Mentre l’IPC principale si è attestato allo 0,4% e al 2,9% su base annua, l’IPC core è risultato inferiore di un decimo di punto percentuale rispetto alle aspettative, attestandosi allo 0,2% e al 3,2% su base annua. Il dato mensile principale è risultato più alto di quello core a causa dei recenti aumenti dei prezzi dell’energia, in particolare del petrolio che alimenta i prezzi del gas.
Questi numeri danno alla Fed la possibilità di rimanere paziente e di attendere ulteriori dati per fare la prossima mossa.
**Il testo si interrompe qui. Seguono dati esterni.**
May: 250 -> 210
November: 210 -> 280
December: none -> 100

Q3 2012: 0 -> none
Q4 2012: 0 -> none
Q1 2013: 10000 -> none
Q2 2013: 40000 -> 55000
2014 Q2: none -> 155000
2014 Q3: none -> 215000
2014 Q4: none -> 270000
Il mercato obbligazionario ha reagito con un significativo rally, con tassi in calo di circa 10-12 pb lungo la curva dei rendimenti e con il decennale che si è allontanato ulteriormente dal livello psicologicamente importante del 5%.
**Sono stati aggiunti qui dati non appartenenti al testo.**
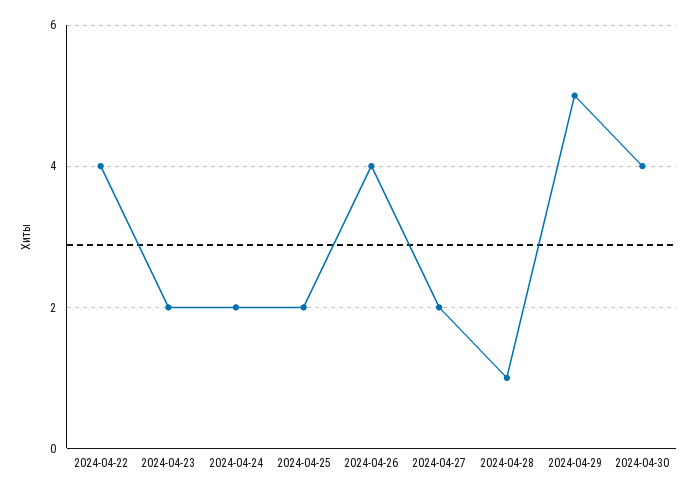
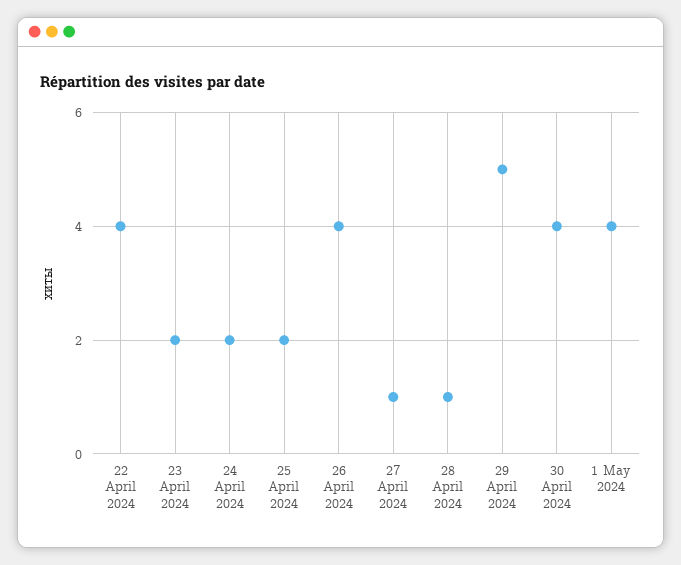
2024-04-27: 2 -> 1
1 May 2024: none -> 4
Attualmente, il mercato NON sta valutando un taglio della Fed in gennaio. Tuttavia, la probabilità di un taglio a giugno è ora vicina al 100%. Prima del numero odierno, il mercato si aspettava solo un taglio di 25 pb nel 2025, ma ora il mercato sta prezzando 1,5 tagli. Forse l’aspetto più importante è che il dato odierno sull’IPC toglie dal tavolo ulteriori rialzi dei tassi che alcuni operatori di mercato stavano iniziando a prezzare prematuramente.
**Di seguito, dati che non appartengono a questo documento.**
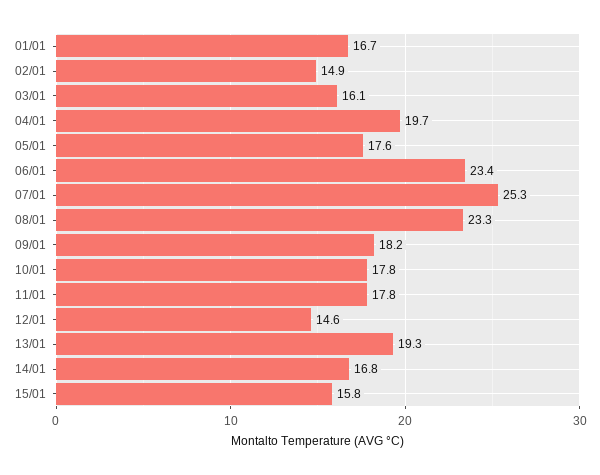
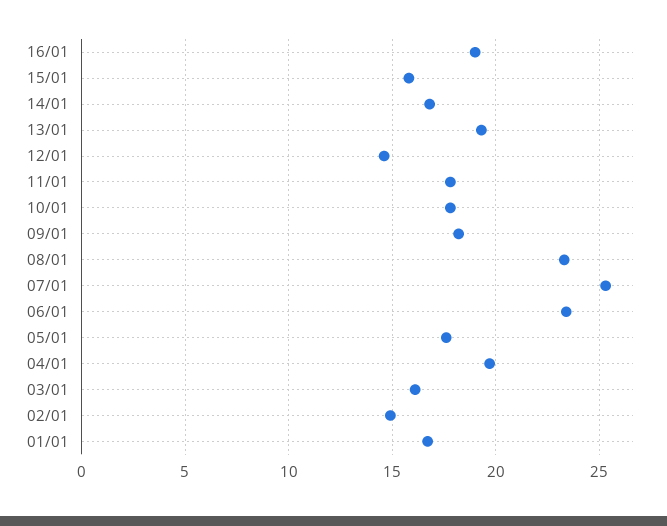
16/01: none -> 19

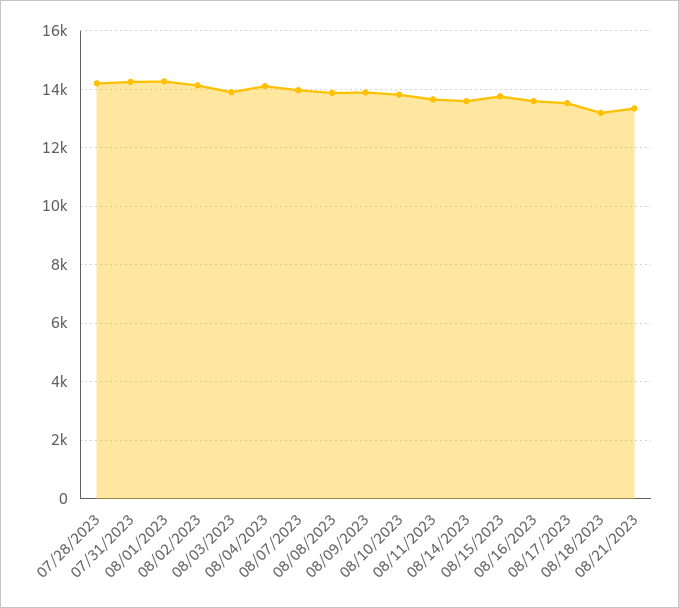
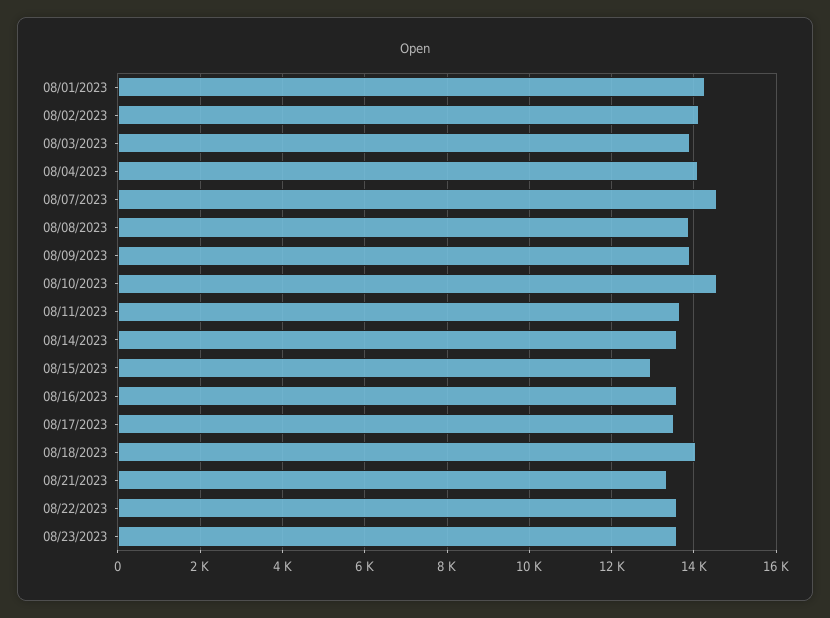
07/28/2023: 14250 -> none
07/31/2023: 14250 -> none
08/07/2023: 14000 -> 14600
08/10/2023: 13750 -> 14600
08/15/2023: 13750 -> 13000
08/18/2023: 13250 -> 14000
08/22/2023: none -> 13600
08/23/2023: none -> 13600

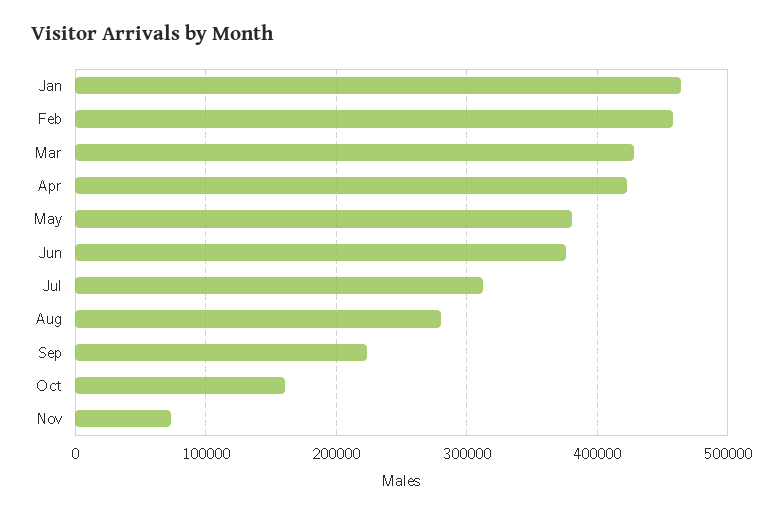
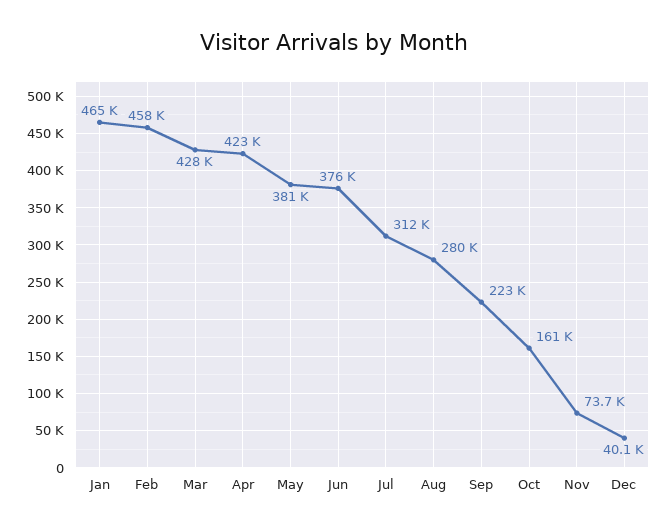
Dec: none -> 40100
I numeri di oggi sono in contrasto con l’inizio del 2024, quando abbiamo assistito a numeri di inflazione nettamente superiori, in particolare per quanto riguarda l’inflazione Core Services ex Housing (alias inflazione Super Core). Questa misura è ora scesa al 3,6% su base annua di 6 milioni contro il 6% circa dell’inizio del 2024.
Un altro segnale incoraggiante è rappresentato dall’inflazione degli alloggi, o Owner’s Equivalent Rent (OER), che ha raggiunto solo lo 0,31%, pari al 4,3% su base annua di 6 milioni di persone contro il 5,5% di un anno fa. Questo numero dell’inflazione, normalmente difficile, sta scendendo bene, con una media dello 0,3% su base mensile rispetto allo 0,5% di un anno fa. Se questa tendenza al ribasso dell’inflazione abitativa continuerà, sarà molto più facile per la Fed raggiungere l’obiettivo di un’inflazione core PCE del 2%.
Sebbene il mercato sia ancora diffidente nei confronti delle politiche dell’amministrazione entrante, in particolare per quanto riguarda i dazi e i tagli alle tasse, che potrebbero contribuire ad alimentare l’inflazione, i numeri dell’inflazione di questa mattina contribuiscono a dare al mercato la fiducia che la politica della Fed sia in linea con gli obiettivi. E, cosa forse più importante, il mercato è sollevato dal fatto che i tassi di interesse potenzialmente in picchiata sono, per ora, fuori discussione e che il mercato obbligazionario non frenerà la corsa massiccia che abbiamo visto negli ultimi due anni nei mercati azionari.